Activity
Search the entries for the word "size" and report each line that has it.

"""

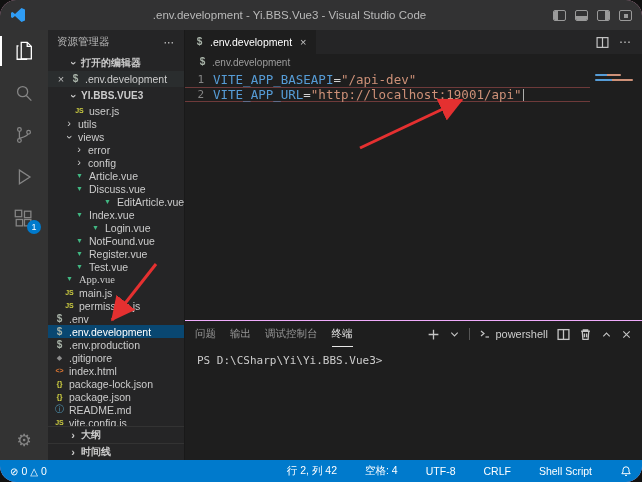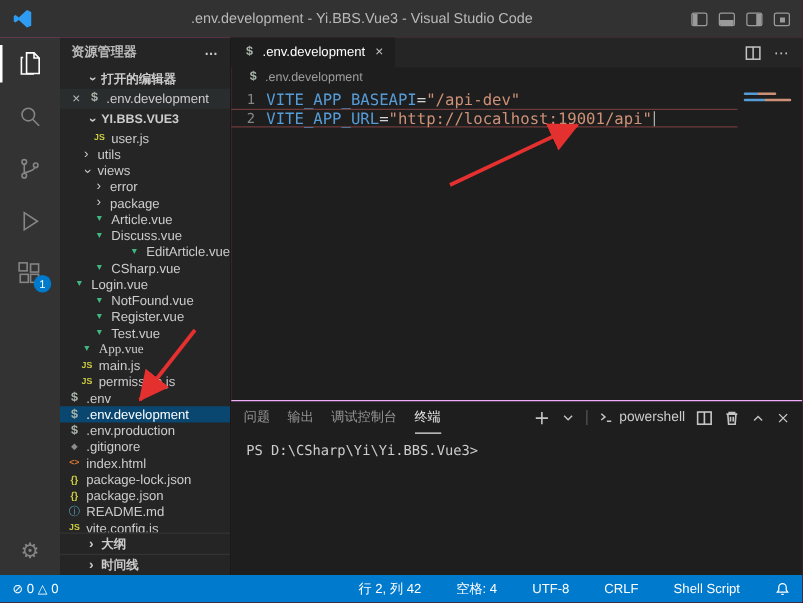--- a/index.html
+++ b/index.html
@@ -6,8 +6,8 @@
   html,body { background:#111; }
   .window {
     position: relative; width: 642px; height: 482px; overflow: hidden;
-    background:#ec4899; color:#cccccc;
-    font-family:"Liberation Sans", sans-serif; font-size:11px;
+    background:#f9a8d4; color:#cccccc;
+    font-family:"Liberation Sans", sans-serif; font-size:11px;border-radius:16px;
   }
   
   .titlebar { height:30px; background:#323233; display:flex; align-items:center; padding:0 10px; }

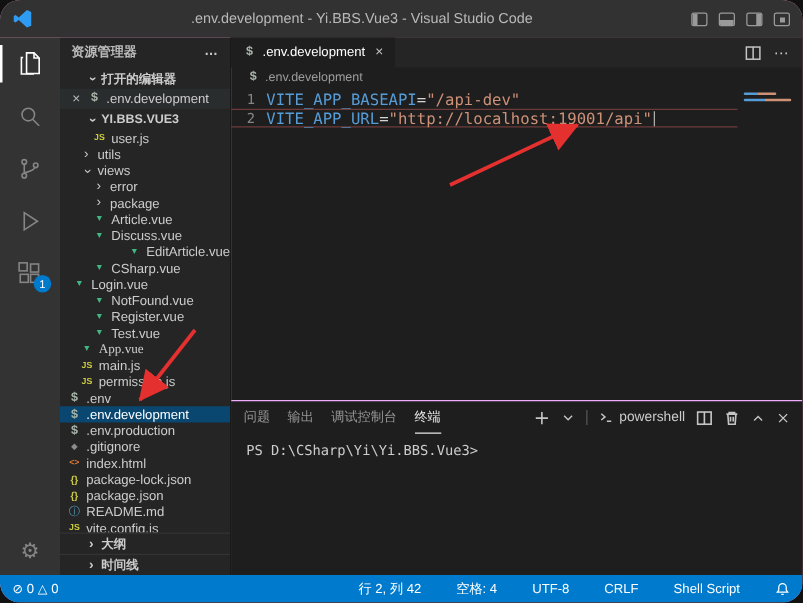--- a/index.html
+++ b/index.html
@@ -33,7 +33,7 @@
   .gear-glyph { font-size:17px; color:#858585; line-height:1; }
   
   .sidebar { width:137px; background:#252526; display:flex; flex-direction:column; border-right:1px solid #191919; }
-  .sidebar-titlebar { height:24px; display:flex; align-items:center; padding:0 9px; color:#bbbbbb; font-size:10.5px;font-weight:bold; }
+  .sidebar-titlebar { height:24px; display:flex; align-items:center; padding:0 9px; color:#bbbbbb; font-size:10.5px; }
   .sidebar-titlebar .more { margin-left:auto; color:#cccccc; cursor:pointer; letter-spacing:1px; }
   .sec-header { height:17px; display:flex; align-items:center; gap:3px; padding:0 20px; font-size:10px; font-weight:bold; color:#cccccc; }
   .sec-header.bordered { border-top:1px solid #333333; }

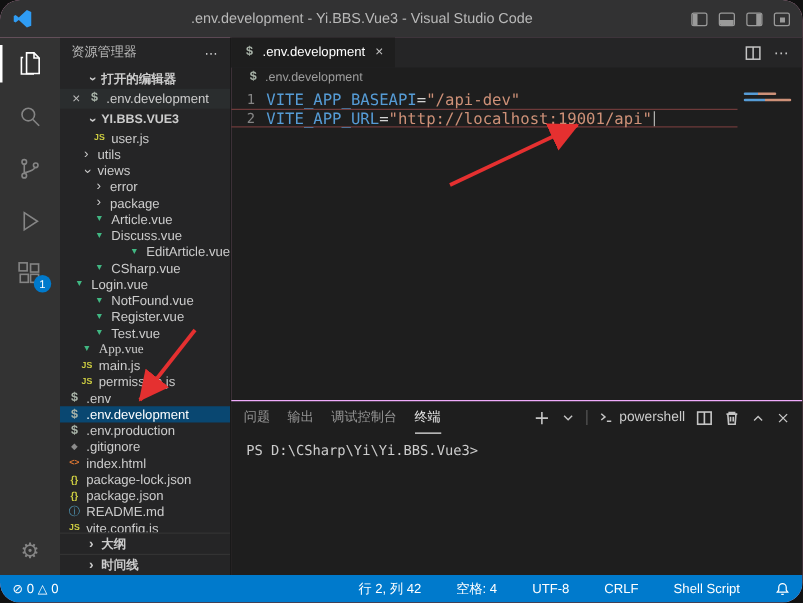--- a/index.html
+++ b/index.html
@@ -203,7 +203,7 @@
           <div class="tree-row" style="padding-left: 26px;">
     <span class="chev">›</span>
 
-    <span class="tree-label">package</span>
+    <span class="tree-label">config</span>
   </div>
           <div class="tree-row" style="padding-left: 26px;">
 

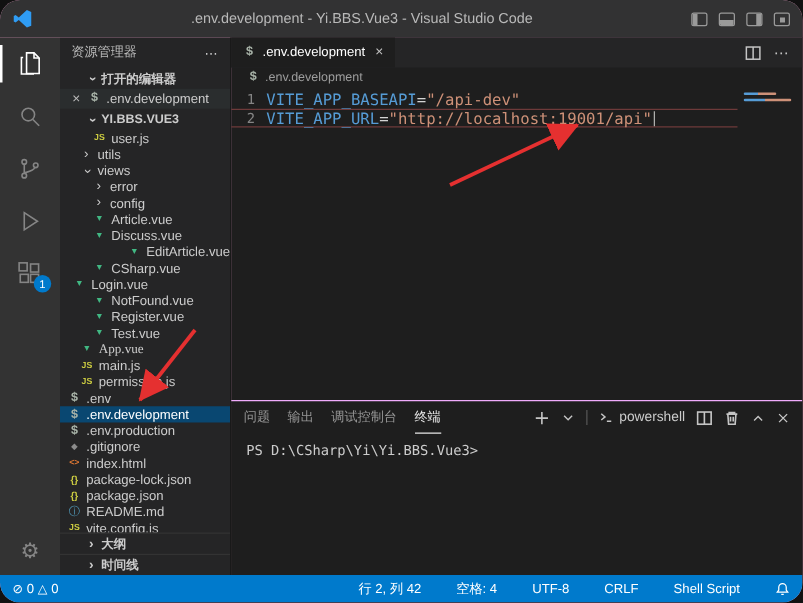--- a/index.html
+++ b/index.html
@@ -223,7 +223,7 @@
           <div class="tree-row" style="padding-left: 26px;">
 
     <span class="fic ic-vue">▼</span>
-    <span class="tree-label">CSharp.vue</span>
+    <span class="tree-label">Index.vue</span>
   </div>
           <div class="tree-row" style="padding-left: 10px;">
 

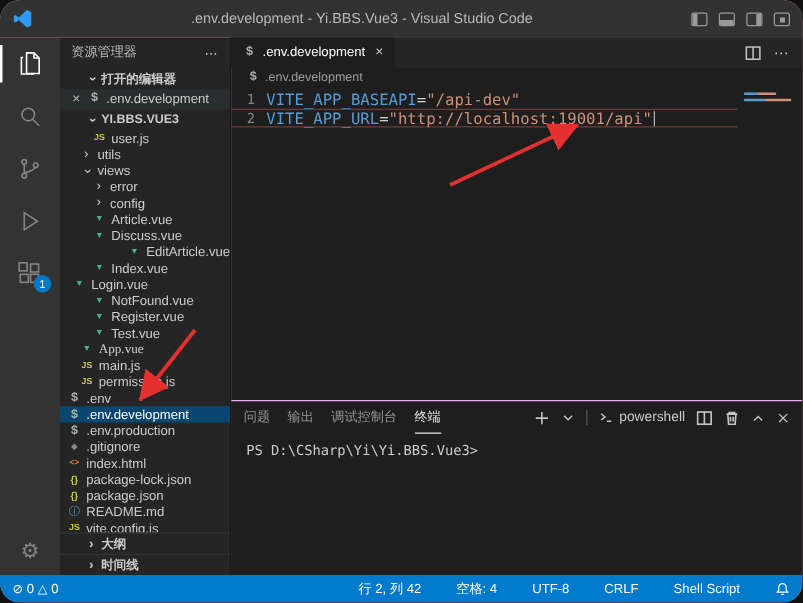--- a/index.html
+++ b/index.html
@@ -225,7 +225,7 @@
     <span class="fic ic-vue">▼</span>
     <span class="tree-label">Index.vue</span>
   </div>
-          <div class="tree-row" style="padding-left: 10px;">
+          <div class="tree-row" style="padding-left: 42px;">
 
     <span class="fic ic-vue">▼</span>
     <span class="tree-label">Login.vue</span>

"""

Result for this exercise
-    font-family:"Liberation Sans", sans-serif; font-size:11px;
+    font-family:"Liberation Sans", sans-serif; font-size:11px;border-radius:16px;
   .gear-glyph { font-size:17px; color:#858585; line-height:1; }
-  .sidebar-titlebar { height:24px; display:flex; align-items:center; padding:0 9px; color:#bbbbbb; font-size:10.5px;font-weight:bold; }
+  .sidebar-titlebar { height:24px; display:flex; align-items:center; padding:0 9px; color:#bbbbbb; font-size:10.5px; }
   .sec-header { height:17px; display:flex; align-items:center; gap:3px; padding:0 20px; font-size:10px; font-weight:bold; color:#cccccc; }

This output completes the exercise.